Extracted data: Begin

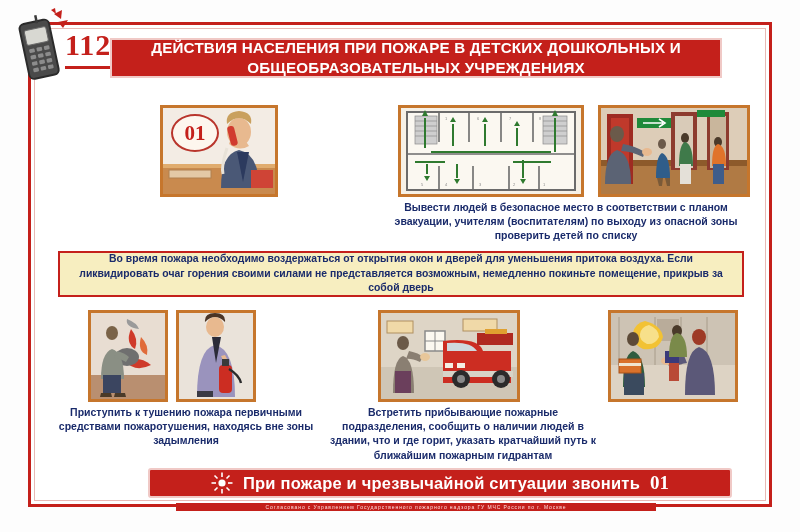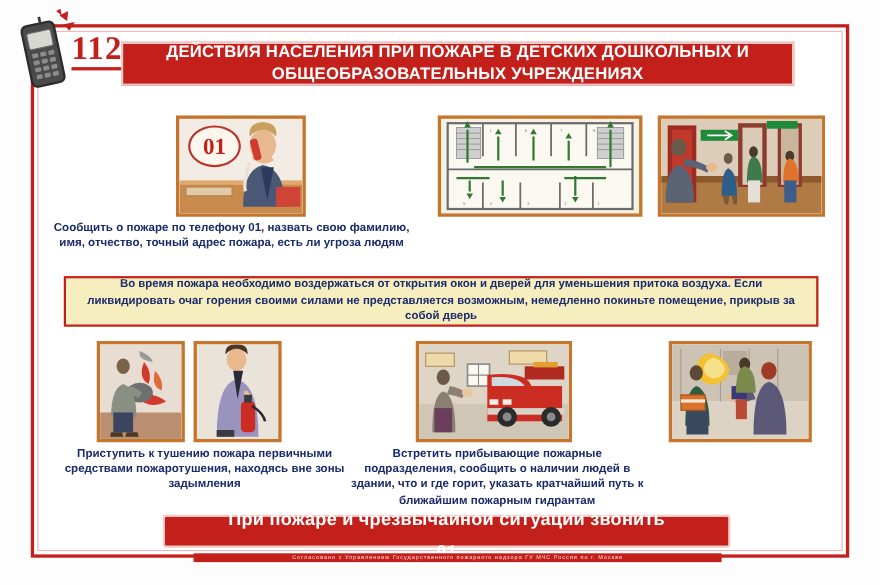--- a/index.html
+++ b/index.html
@@ -17,7 +17,7 @@
   .phone-wrap{position:absolute;left:10px;top:8px;width:110px;height:80px;}
   .num112{position:absolute;left:55px;top:22px;font-family:"Liberation Serif",serif;
           font-size:30px;font-weight:bold;color:#c4201b;letter-spacing:1px;
-          border-bottom:3px solid #c4201b;line-height:1;padding-bottom:1px;}
+          border-bottom:3px solid #c4201b;line-height:1;padding-bottom:6px;}
 
   
   .title-banner{position:absolute;left:110px;top:38px;width:612px;height:40px;

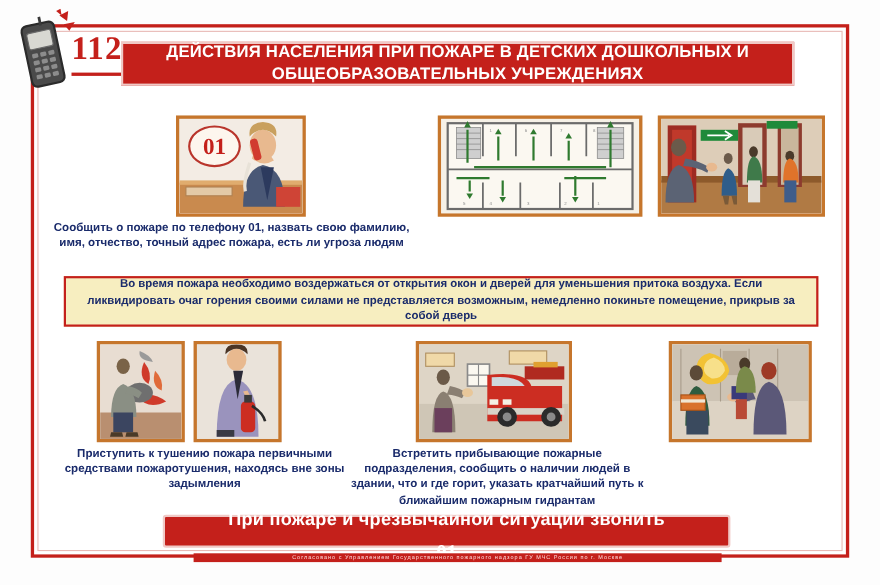--- a/index.html
+++ b/index.html
@@ -115,7 +115,6 @@
       <span>01</span>
     </div>
   </div>
-  <div class="cap" style="left:48px;top:200px;width:325px;">Сообщить о пожаре по телефону 01, назвать свою фамилию, имя, отчество, точный адрес пожара, есть ли угроза людям</div>
 
   <div class="card" style="left:398px;top:105px;width:186px;height:92px;background:#f4ece2;">
     <svg width="180" height="86" viewBox="0 0 180 86">

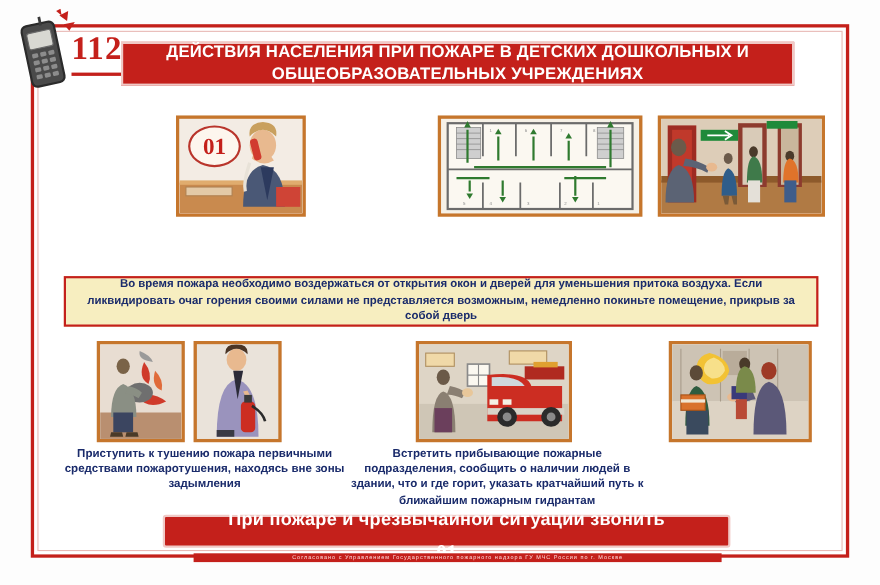--- a/index.html
+++ b/index.html
@@ -181,6 +181,7 @@
       </g>
     </svg>
   </div>
+  <div class="cap" style="left:380px;top:200px;width:372px;">Вывести людей в безопасное место в соответствии с планом эвакуации, учителям (воспитателям) по выходу из опасной зоны проверить детей по списку</div>
 
   <div class="card" style="left:598px;top:105px;width:152px;height:92px;">
     <svg width="146" height="86" viewBox="0 0 146 86">

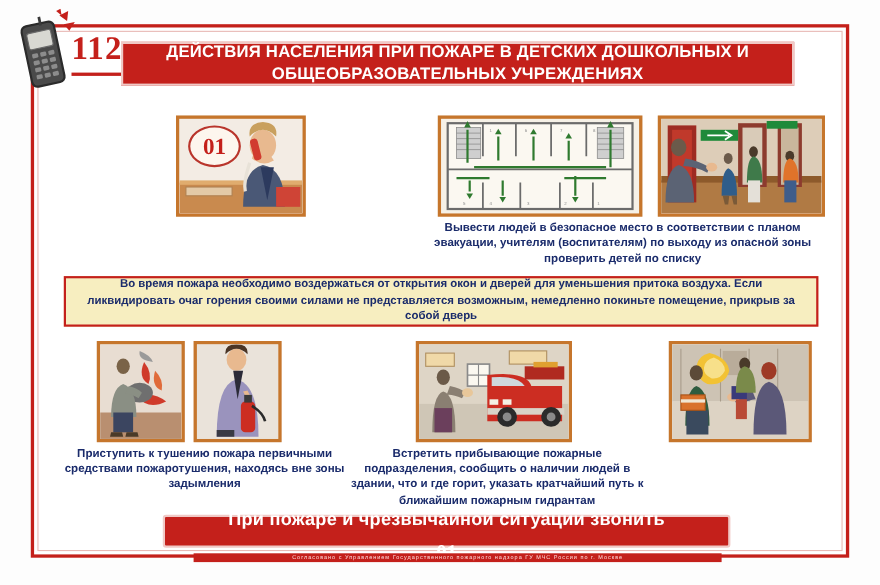--- a/index.html
+++ b/index.html
@@ -299,7 +299,7 @@
       </g>
     </svg>
   </div>
-  <div class="cap" style="left:316px;top:405px;width:272px;text-align:center;">Встретить прибывающие пожарные подразделения, сообщить о наличии людей в здании, что и  где горит, указать кратчайший путь к ближайшим пожарным гидрантам</div>
+  <div class="cap" style="left:327px;top:405px;width:272px;text-align:center;">Встретить прибывающие пожарные подразделения, сообщить о наличии людей в здании, что и  где горит, указать кратчайший путь к ближайшим пожарным гидрантам</div>
 
   <div class="card" style="left:608px;top:310px;width:130px;height:92px;">
     <svg width="124" height="86" viewBox="0 0 124 86">

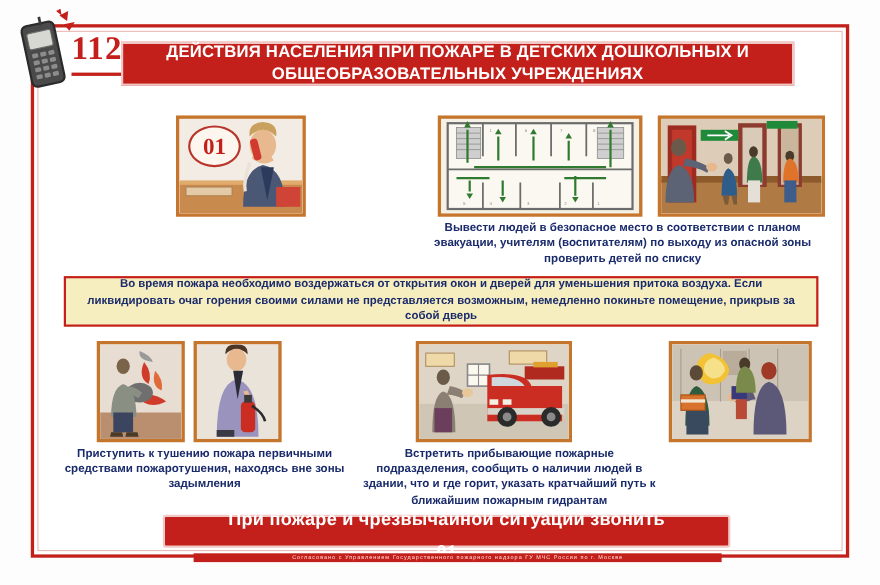--- a/index.html
+++ b/index.html
@@ -39,9 +39,9 @@
   .notice span{font-size:10.4px;font-weight:bold;color:#1a2b6b;line-height:1.42;}
 
   
-  .bot-banner{position:absolute;left:148px;top:468px;width:516px;height:30px;
+  .bot-banner{position:absolute;left:148px;top:468px;width:584px;height:30px;
       background:#c4201b;border:2px solid #f0c9c6;border-radius:3px;box-sizing:border-box;
-      display:flex;align-items:center;justify-content:center;gap:10px;flex-direction:column;}
+      display:flex;align-items:center;justify-content:center;gap:10px;}
   .bot-banner .txt{color:#fff;font-size:16.5px;font-weight:bold;letter-spacing:.2px;}
   .bot-banner .num{color:#fff;font-size:19px;font-weight:bold;font-family:"Liberation Serif",serif;}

Extracted data: End

- Required work: Show all lines from the data above in which the word "font" appears.

- Result of the task:
   .num112{position:absolute;left:55px;top:22px;font-family:"Liberation Serif",serif;
           font-size:30px;font-weight:bold;color:#c4201b;letter-spacing:1px;
   .notice span{font-size:10.4px;font-weight:bold;color:#1a2b6b;line-height:1.42;}
   .bot-banner .txt{color:#fff;font-size:16.5px;font-weight:bold;letter-spacing:.2px;}
   .bot-banner .num{color:#fff;font-size:19px;font-weight:bold;font-family:"Liberation Serif",serif;}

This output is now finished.